━━━ RECORDS SUPPLIED ━━━

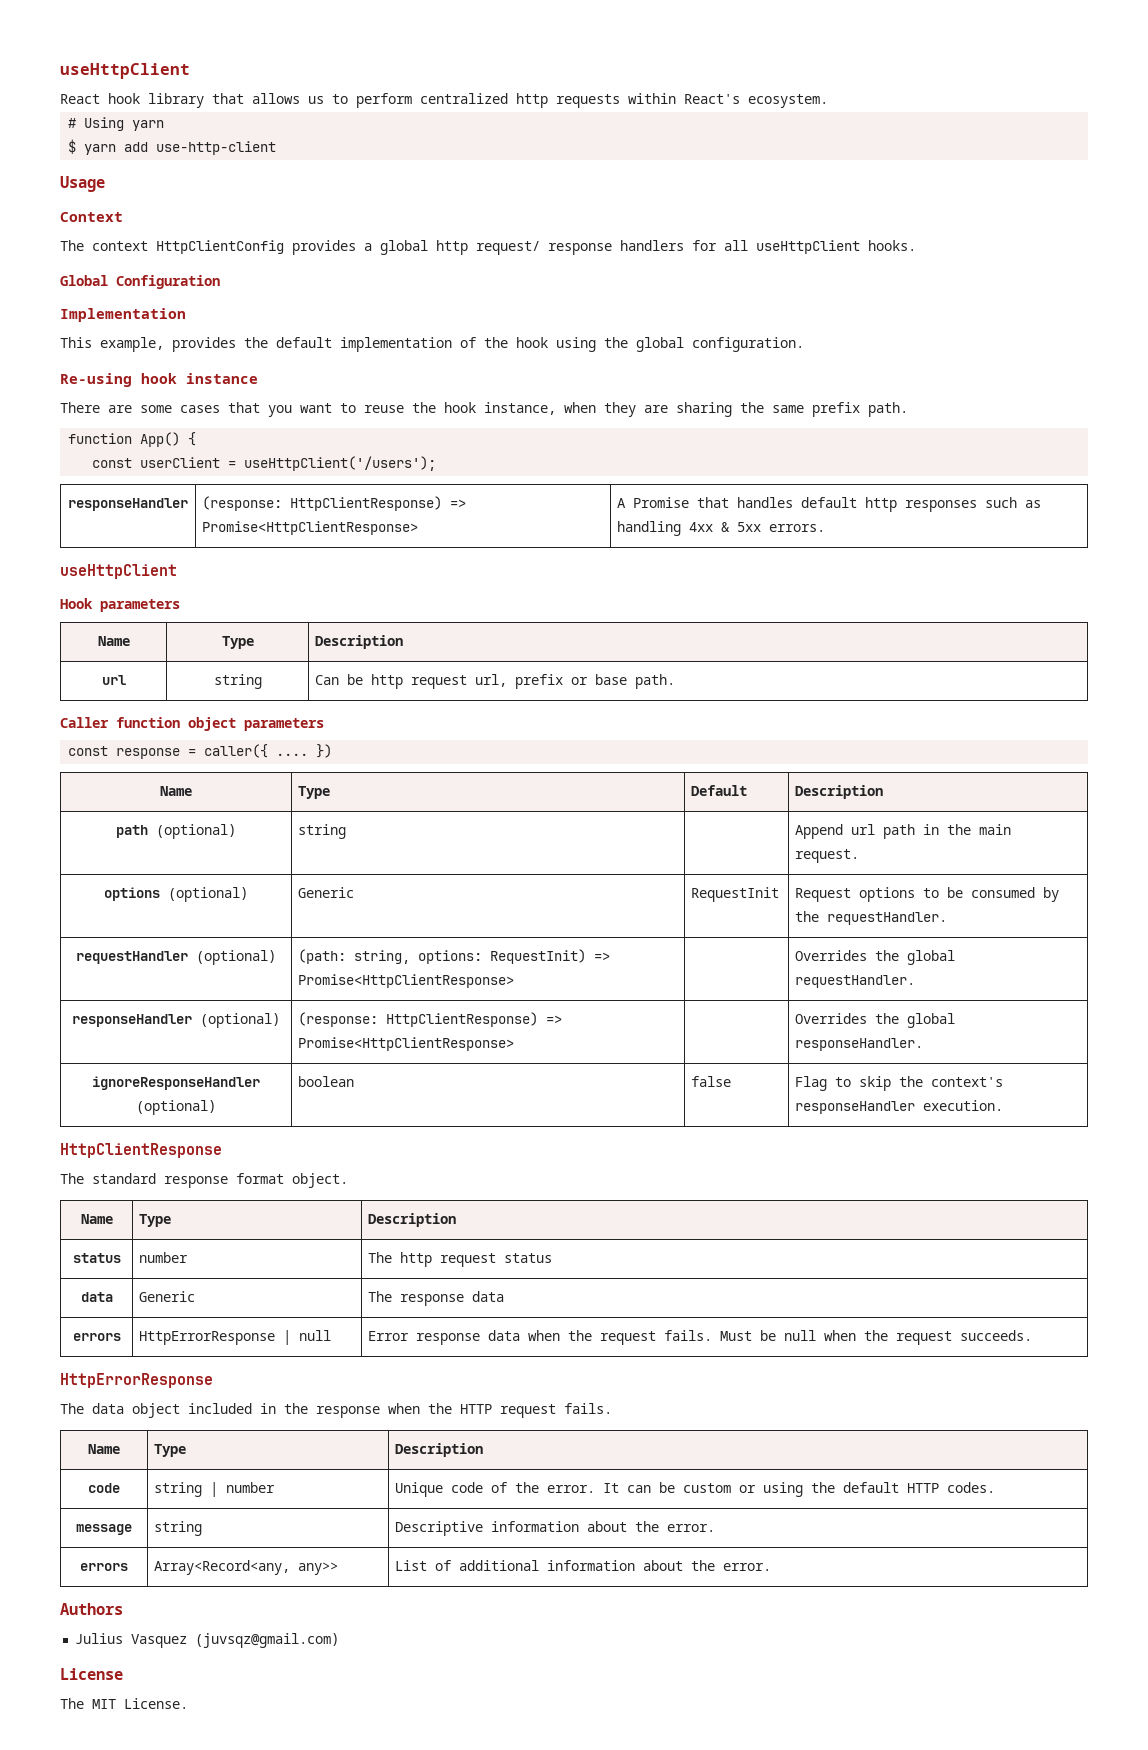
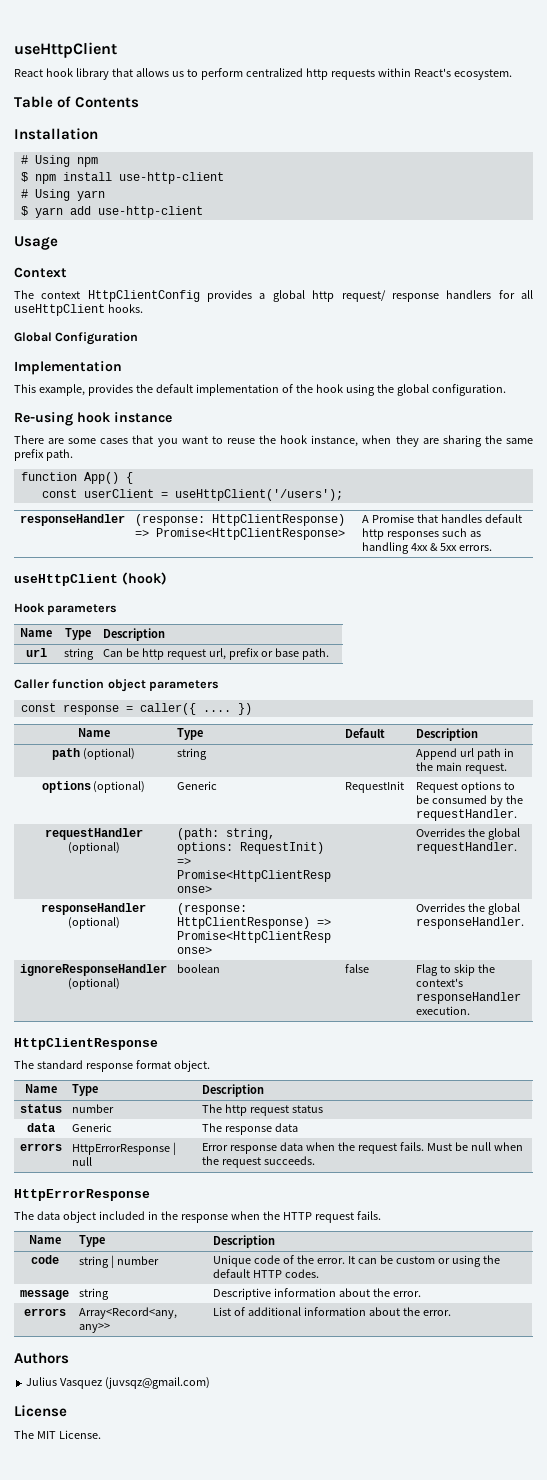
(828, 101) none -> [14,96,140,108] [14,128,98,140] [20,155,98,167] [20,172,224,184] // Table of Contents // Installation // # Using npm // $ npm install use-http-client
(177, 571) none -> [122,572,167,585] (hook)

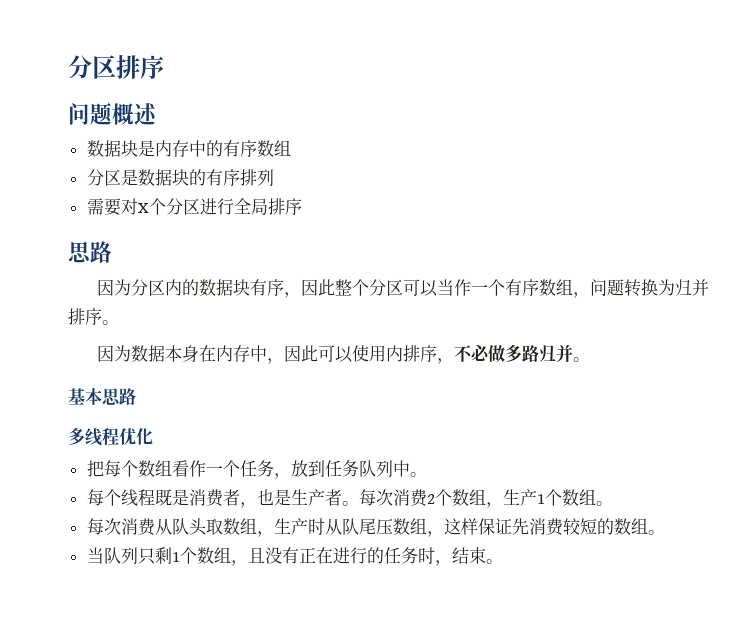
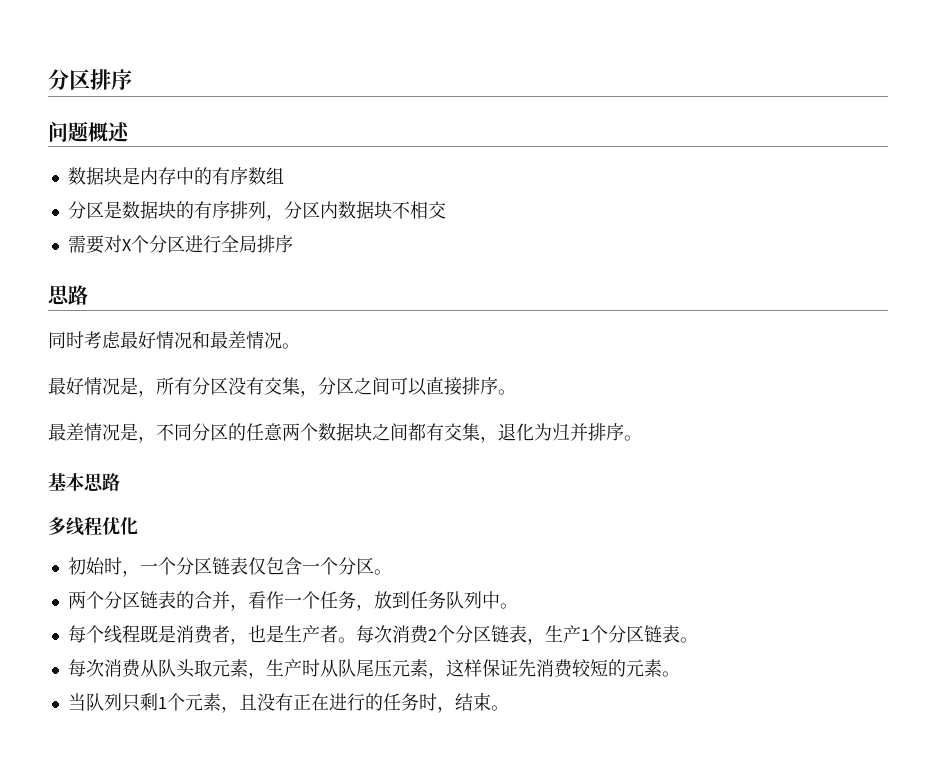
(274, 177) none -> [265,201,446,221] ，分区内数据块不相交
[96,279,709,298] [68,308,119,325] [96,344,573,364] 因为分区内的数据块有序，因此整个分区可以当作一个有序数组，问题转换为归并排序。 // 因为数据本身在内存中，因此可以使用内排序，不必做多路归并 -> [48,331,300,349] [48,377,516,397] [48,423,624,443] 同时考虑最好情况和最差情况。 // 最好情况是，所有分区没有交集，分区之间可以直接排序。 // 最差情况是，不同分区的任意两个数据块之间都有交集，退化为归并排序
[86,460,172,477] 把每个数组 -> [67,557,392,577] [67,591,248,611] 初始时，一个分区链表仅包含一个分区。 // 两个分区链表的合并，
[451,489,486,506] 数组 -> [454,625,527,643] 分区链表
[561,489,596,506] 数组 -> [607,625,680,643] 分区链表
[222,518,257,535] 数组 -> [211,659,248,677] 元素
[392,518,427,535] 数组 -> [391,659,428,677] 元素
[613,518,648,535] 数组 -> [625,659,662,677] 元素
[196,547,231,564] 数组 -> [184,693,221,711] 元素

━━━

— REQUIREMENT —
Please filter the data down to the lines containing the word "none".

— RESULT OF THIS EXERCISE —
(828, 101) none -> [14,96,140,108] [14,128,98,140] [20,155,98,167] [20,172,224,184] // Table of Contents // Installation // # Using npm // $ npm install use-http-client
(177, 571) none -> [122,572,167,585] (hook)
(274, 177) none -> [265,201,446,221] ，分区内数据块不相交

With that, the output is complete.